Provided information =>
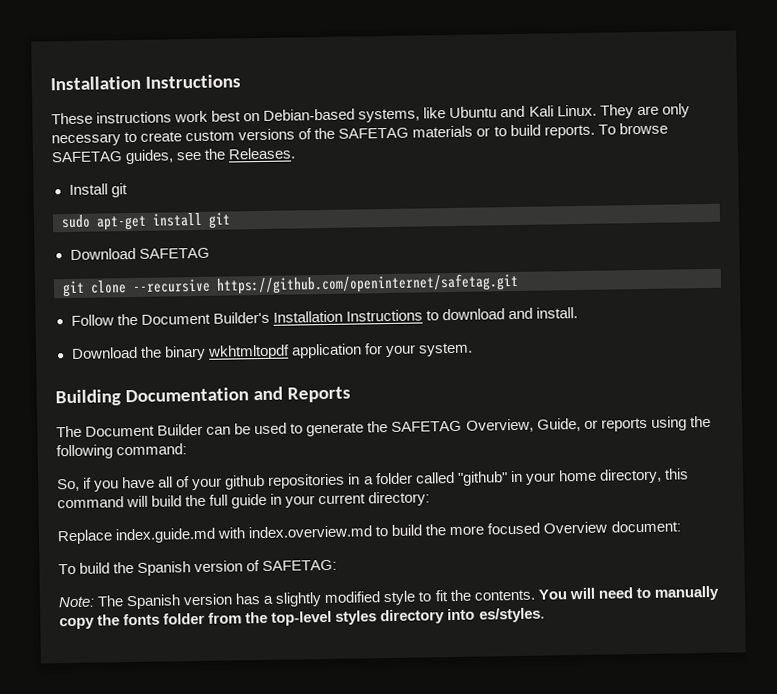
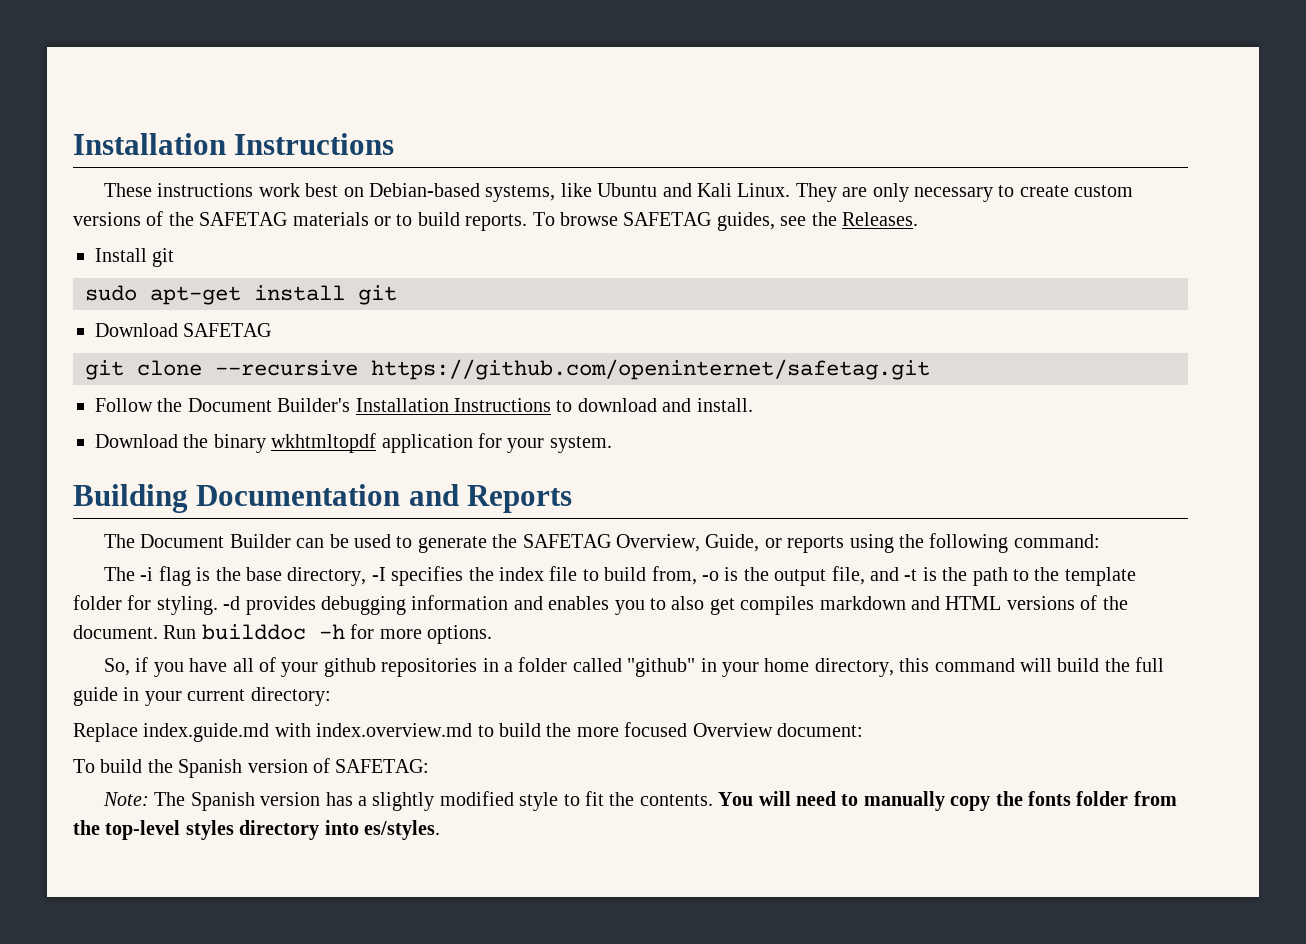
+ The -i flag is the base directory, -I specifies the index file to build from, -o is the output file, and -t is the path to the template folder for styling. -d provides debugging information and enables you to also get compiles markdown and HTML versions of the document. Run builddoc -h for more options.

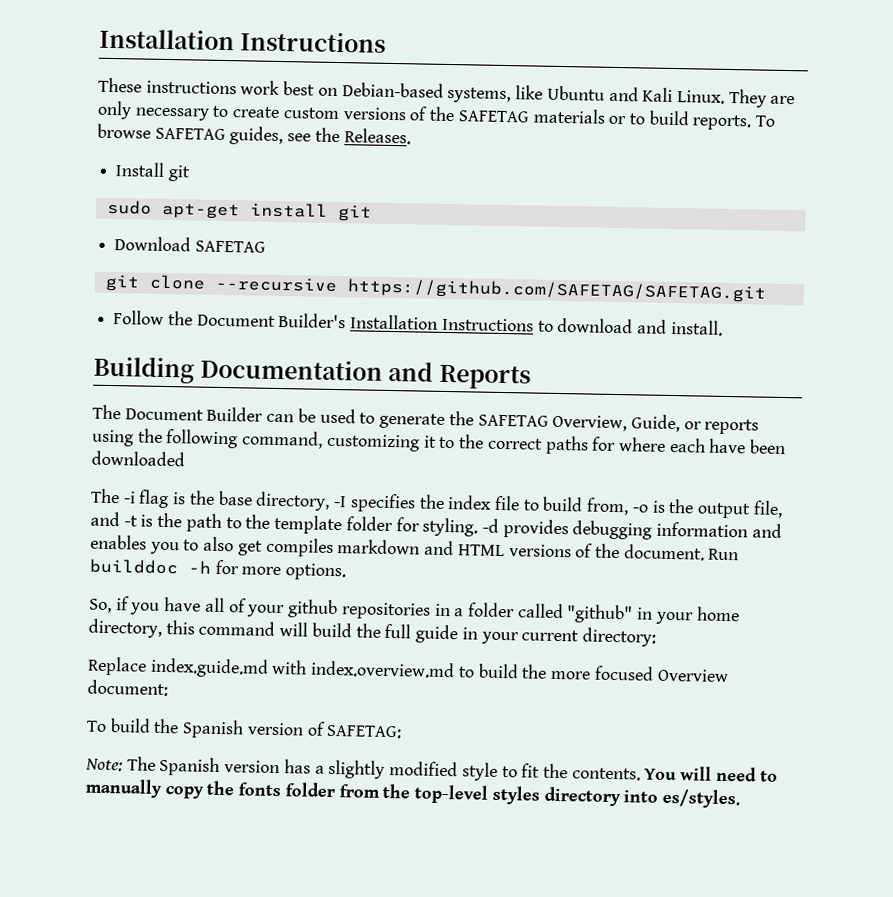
- git clone --recursive https://github.com/openinternet/safetag.git
+ git clone --recursive https://github.com/SAFETAG/SAFETAG.git
- Download the binary wkhtmltopdf application for your system.
- The Document Builder can be used to generate the SAFETAG Overview, Guide, or reports using the following command:
+ The Document Builder can be used to generate the SAFETAG Overview, Guide, or reports using the following command, customizing it to the correct paths for where each have been downloaded

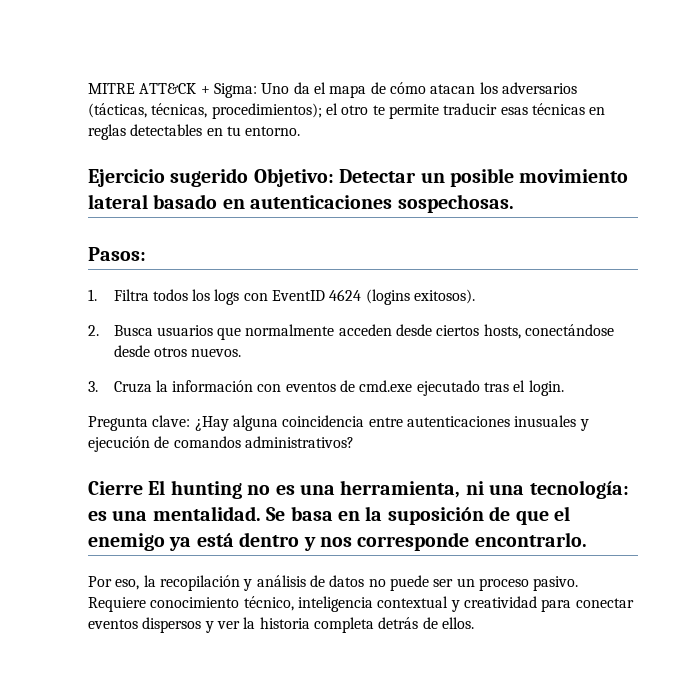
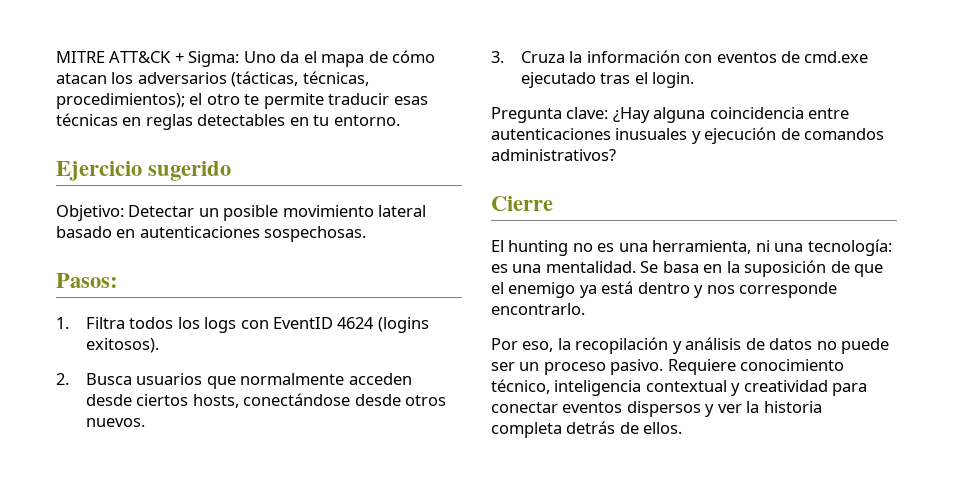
- Ejercicio sugerido Objetivo: Detectar un posible movimiento lateral basado en autenticaciones sospechosas.
+ Ejercicio sugerido
+ Objetivo: Detectar un posible movimiento lateral basado en autenticaciones sospechosas.
- Cierre El hunting no es una herramienta, ni una tecnología: es una mentalidad.
+ Cierre
+ El hunting no es una herramienta, ni una tecnología: es una mentalidad.

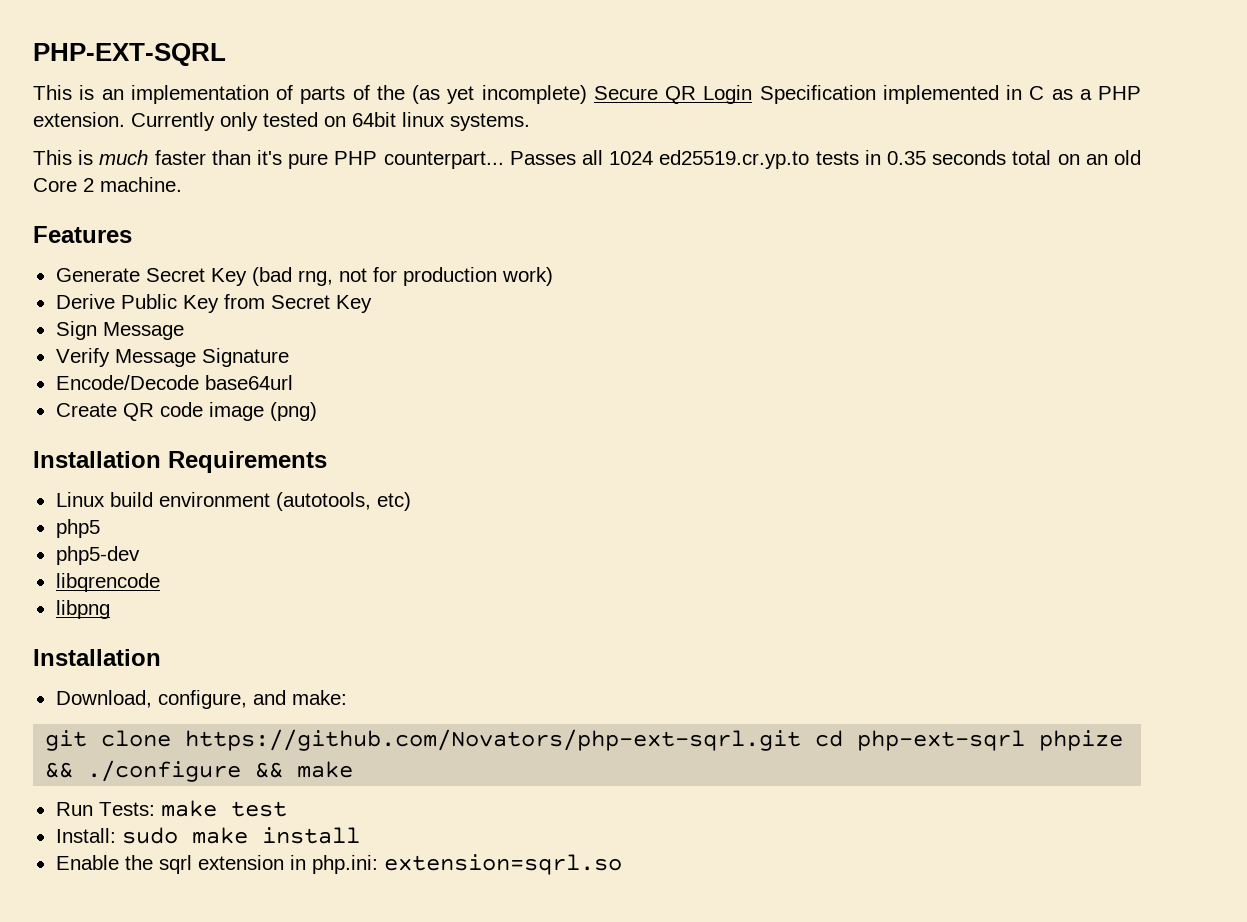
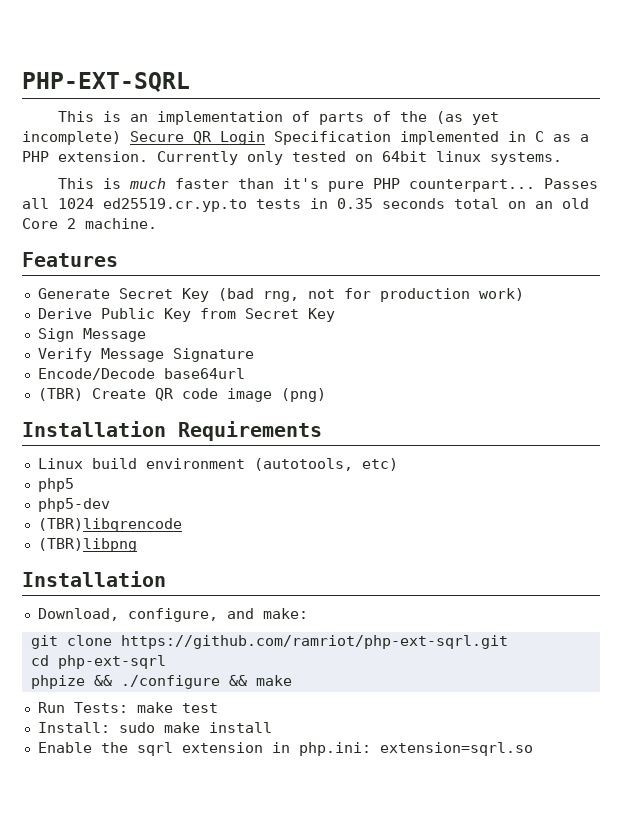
- Create QR code image (png)
+ (TBR) Create QR code image (png)
- libqrencode
- libpng
+ (TBR)libqrencode
+ (TBR)libpng
- git clone https://github.com/Novators/php-ext-sqrl.git cd php-ext-sqrl phpize && ./configure && make
+ git clone https://github.com/ramriot/php-ext-sqrl.git
+ cd php-ext-sqrl
+ phpize && ./configure && make

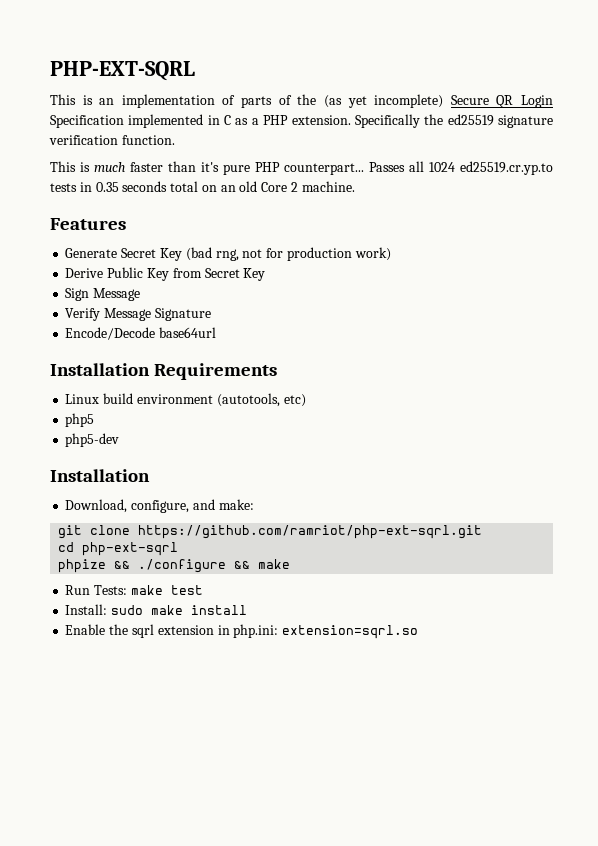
- Currently only tested on 64bit linux systems.
+ Specifically the ed25519 signature verification function.
- (TBR) Create QR code image (png)
- (TBR)libqrencode
- (TBR)libpng

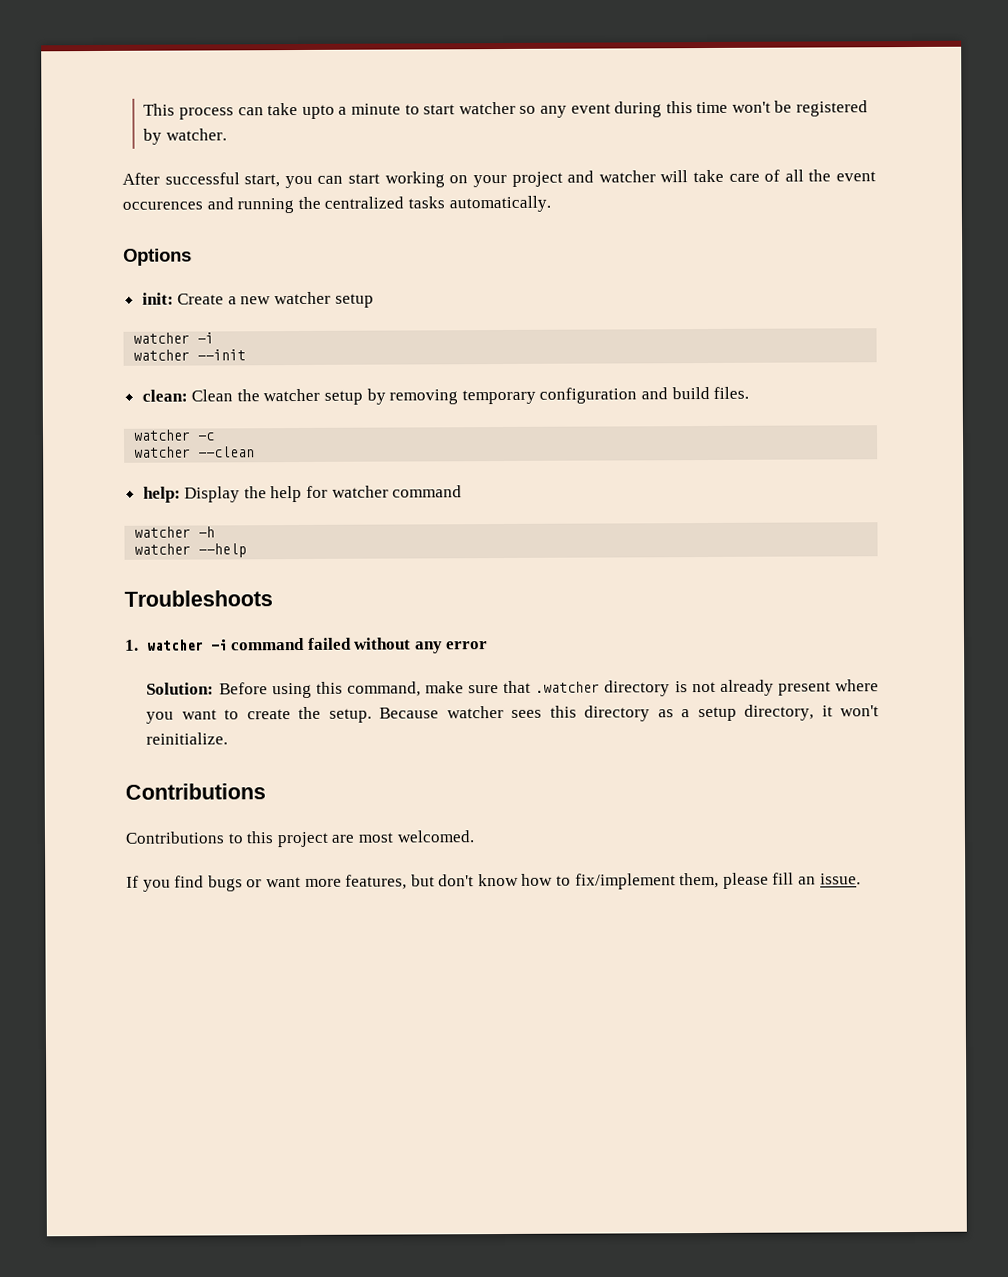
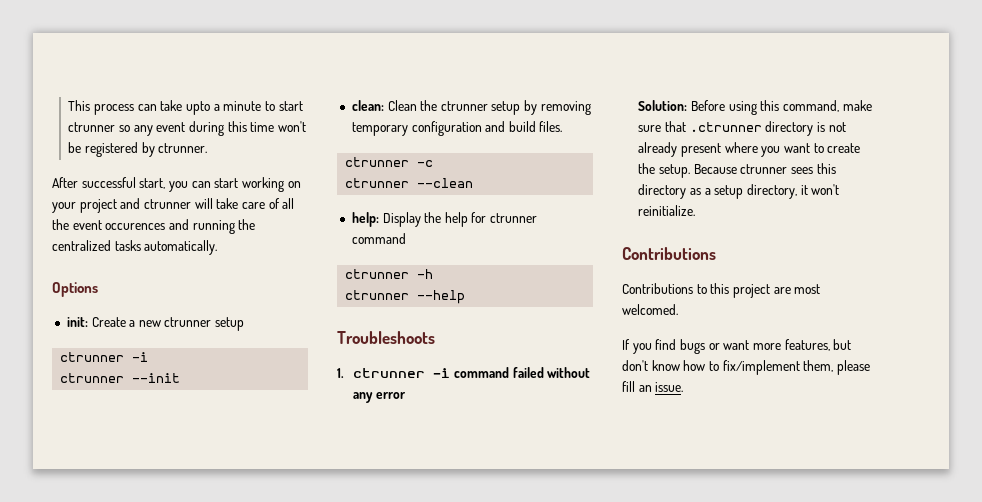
- This process can take upto a minute to start watcher so any event during this time won't be registered by watcher.
+ This process can take upto a minute to start ctrunner so any event during this time won't be registered by ctrunner.
- After successful start, you can start working on your project and watcher will take care of all the event occurences and running the centralized tasks automatically.
+ After successful start, you can start working on your project and ctrunner will take care of all the event occurences and running the centralized tasks automatically.
- init: Create a new watcher setup
- watcher -i
+ init: Create a new ctrunner setup
+ ctrunner -i
- watcher --init
+ ctrunner --init
- clean: Clean the watcher setup by removing temporary configuration and build files.
+ clean: Clean the ctrunner setup by removing temporary configuration and build files.
- watcher -c
+ ctrunner -c
- watcher --clean
+ ctrunner --clean
- help: Display the help for watcher command
+ help: Display the help for ctrunner command
- watcher -h
+ ctrunner -h
- watcher --help
+ ctrunner --help
- 1. watcher -i command failed without any error
+ 1. ctrunner -i command failed without any error
- Solution: Before using this command, make sure that .watcher directory is not already present where you want to create the setup.
+ Solution: Before using this command, make sure that .ctrunner directory is not already present where you want to create the setup.
- Because watcher sees this directory as a setup directory, it won't reinitialize.
+ Because ctrunner sees this directory as a setup directory, it won't reinitialize.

What needs to be done =>
Nothing but the lines from the one with "- watcher --clean" through the end of the data above should be reproduced, each exactly, both ends included.

Response to this exercise =>
- watcher --clean
+ ctrunner --clean
- help: Display the help for watcher command
+ help: Display the help for ctrunner command
- watcher -h
+ ctrunner -h
- watcher --help
+ ctrunner --help
- 1. watcher -i command failed without any error
+ 1. ctrunner -i command failed without any error
- Solution: Before using this command, make sure that .watcher directory is not already present where you want to create the setup.
+ Solution: Before using this command, make sure that .ctrunner directory is not already present where you want to create the setup.
- Because watcher sees this directory as a setup directory, it won't reinitialize.
+ Because ctrunner sees this directory as a setup directory, it won't reinitialize.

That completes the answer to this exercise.